Unbelievable to stumble on this comment. I just started Being and Nothingness. It isn't an easy read but really fascinating and now I have more motivation to get through it as I also make VR games as a hobby.


> Ok, I know Inception was technically about dreams and not "strap a screen on your face" VR, but really? "No one predicted"?

ExistenZ predicted exactly this, except with more advanced technology. I don't know if the author of the article just didn't do much pop-culture research, or if ExistenZ just happened to slip by her radar - as I recall, it wasn't very well received (unfortunately!)


Here's the scene... https://youtu.be/-rdG7ug_icw?t=1m18s

eXistenZ is paused!


This reminds me of the time I was asleep and realized I was dreaming, and freaked out and wanted to wake up. Luckily, I did, and stayed awake for a few minutes before going back to sleep.

The next morning, I remembered this and realized I had never actually woken up, I just dreamt I had woken up. Unsettling.


I've had similar experience. Had a dream about my dead grandpa (at some point I realized he's dead and he turned into a zombie along with other people around - not very nice dream). Then I dreamt that I've woken up, I've seen the dormitory in which I really slept, went to open door cause somebody wa ringing, and it was the zombies :/, at which point I've woke up again, for real this time. My friend from the room said I've sat up on the bed and "looked at him" with closed eyes for like 5 minutes, before waking up.

It might have sth to do with drinking like 2 liters of strong tea and studying for exam whole night and day before.


I experience conscious dreaming, where I am aware of my activities during my dreams and can shape them at will - rather than being subject to events dreamed. I remember everything that happens in them.

This has been one of the side effects of my meditative practice.


Oh right, I've seen that movie! Not nearly as memorable as Inception, but more technologically analogous.


eXistenZ is better


No its just the comapny behind those steel tops is advertising very heavily. I must have seen those ads like at least 100 times last few weeks.

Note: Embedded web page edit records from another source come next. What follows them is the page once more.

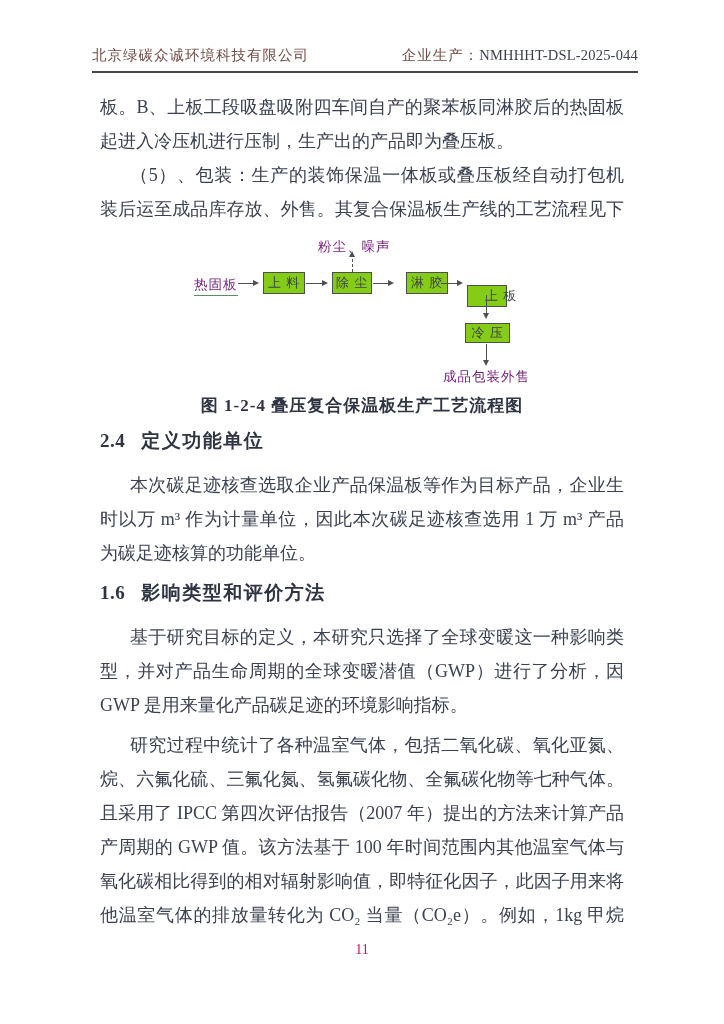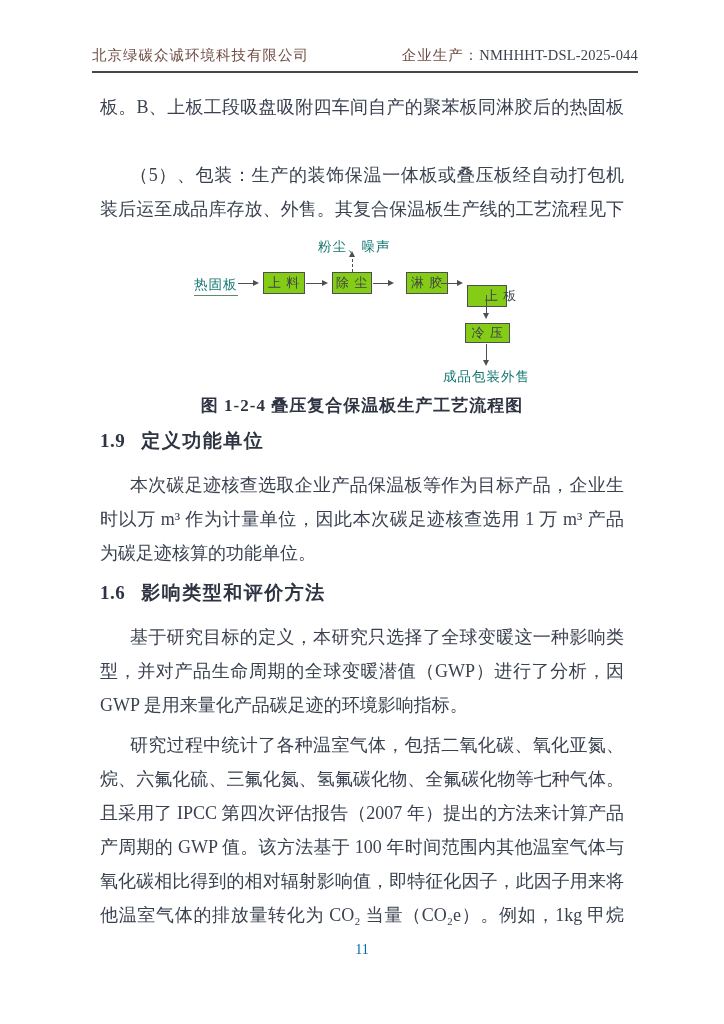--- a/index.html
+++ b/index.html
@@ -40,21 +40,21 @@
   }
   .heading {
     position: absolute; left: 100px; width: 524px;
     font-weight: bold; font-size: 19px; color: #2e3442; letter-spacing: 1.5px;
   }
   .pos-h15 { top: 428px; }
   .pos-h16 { top: 580px; }
   .heading .hnum { margin-right: 16px; letter-spacing: 0.5px; }
   
   .flowchart { position: absolute; left: 100px; top: 238px; width: 524px; height: 150px; }
-  .fc-label { position: absolute; font-size: 13.5px; color: #0f766e; white-space: nowrap; letter-spacing: 1px; }
+  .fc-label { position: absolute; font-size: 13.5px; color: #701a75; white-space: nowrap; letter-spacing: 1px; }
   .fc-start { border-bottom: 1px solid #5f8a63; padding-bottom: 1px; }
   .fbox {
     position: absolute; height: 22px; border: 1px solid #4f4f52; background: #84cc16;
     display: flex; align-items: center; justify-content: center;
     font-size: 13px; color: #3d4248; letter-spacing: 1px; white-space: nowrap;
   }
   .harrow { position: absolute; height: 0; border-top: 1px solid #4f4f52; }
   .harrow::after {
     content: ''; position: absolute; right: -6px; top: -4px;
     border: 3.5px solid transparent; border-left: 6px solid #4f4f52;
@@ -65,35 +65,36 @@
     border: 3.5px solid transparent; border-top: 6px solid #4f4f52;
   }
   .dasharrow { position: absolute; width: 0; border-left: 1px dashed #4f4f52; }
   .dasharrow::before {
     content: ''; position: absolute; left: -4px; top: -6px;
     border: 3.5px solid transparent; border-bottom: 6px solid #4f4f52;
   }
   
   .page-number {
     position: absolute; left: 100px; top: 942px; width: 524px;
-    text-align: center; font-size: 14px; color: #0369a1;
+    text-align: center; font-size: 14px; color: #be185d;
   }
 </style>
 </head>
 <body>
 
 <div class="page">
 
   <div class="header">
     <span>北京绿碳众诚环境科技有限公司</span>
     <span><span>企业生产：</span><span class="doc-num">NMHHHT-DSL-2025-044</span></span>
   </div>
 
   <div class="blk pos-p1">
     <div class="ln jf">板。B、上板工段吸盘吸附四车间自产的聚苯板同淋胶后的热固板一</div>
+    <div class="ln">起进入冷压机进行压制，生产出的产品即为叠压板。</div>
   </div>
 
   <div class="blk pos-p2">
     <div class="ln jf ind">（5）、包装：生产的装饰保温一体板或叠压板经自动打包机包</div>
     <div class="ln jf">装后运至成品库存放、外售。其复合保温板生产线的工艺流程见下图。</div>
   </div>
 
   <div class="flowchart">
     <div class="fc-label" style="left:218px; top:0;">粉尘、噪声</div>
     <div class="dasharrow" style="left:252px; top:16px; height:18px;"></div>
@@ -115,21 +116,21 @@
 
     <div class="fbox" style="left:365px; top:85px; width:45px; height:20px;">冷 压</div>
     <div class="varrow" style="left:386px; top:106px; height:19px;"></div>
 
     <div class="fc-label" style="left:343px; top:130px;">成品包装外售</div>
   </div>
 
   <div class="caption">图 1-2-4 叠压复合保温板生产工艺流程图</div>
 
   <div class="heading pos-h15">
-    <span class="hnum">1.9</span><span>定义功能单位</span>
+    <span class="hnum">2.4</span><span>定义功能单位</span>
   </div>
 
   <div class="blk pos-p3">
     <div class="ln jf ind">本次碳足迹核查选取企业产品保温板等作为目标产品，企业生产</div>
     <div class="ln jf">时以万 m³ 作为计量单位，因此本次碳足迹核查选用 1 万 m³ 产品作</div>
     <div class="ln">为碳足迹核算的功能单位。</div>
   </div>
 
   <div class="heading pos-h16">
     <span class="hnum">1.6</span><span>影响类型和评价方法</span>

Well, you've been in the simulation so long that the only way we can safely bring you out is through subtle hints like that. I am kidding, of course, and those ads seem to be everywhere these days.


The Matrix is literally this


At least the first movie seemed to make it pretty clear that there was the Real World, and The Matrix.

The sequels did blur the line - Neo's abilities outside the Matrix seemed to hint that there was a higher level above ours.


Well if that was a hint, The Architect was practically screaming about multiple levels of The Matrix, but it was lost in his (intentionally?) verbose dialogue with Neo.


> The ad I got to the right of the article is a steel top straight out of Inception. Anyone else, or is that just a weird coincidence?

Spooky - but it's just a targeted google ad. Somebody who reads about existential shenanigans will most likely have seen and enjoyed inception - and there's the top.


The ad even says memorable, could be a savvy marketer content matching VR or some other phrase in the article.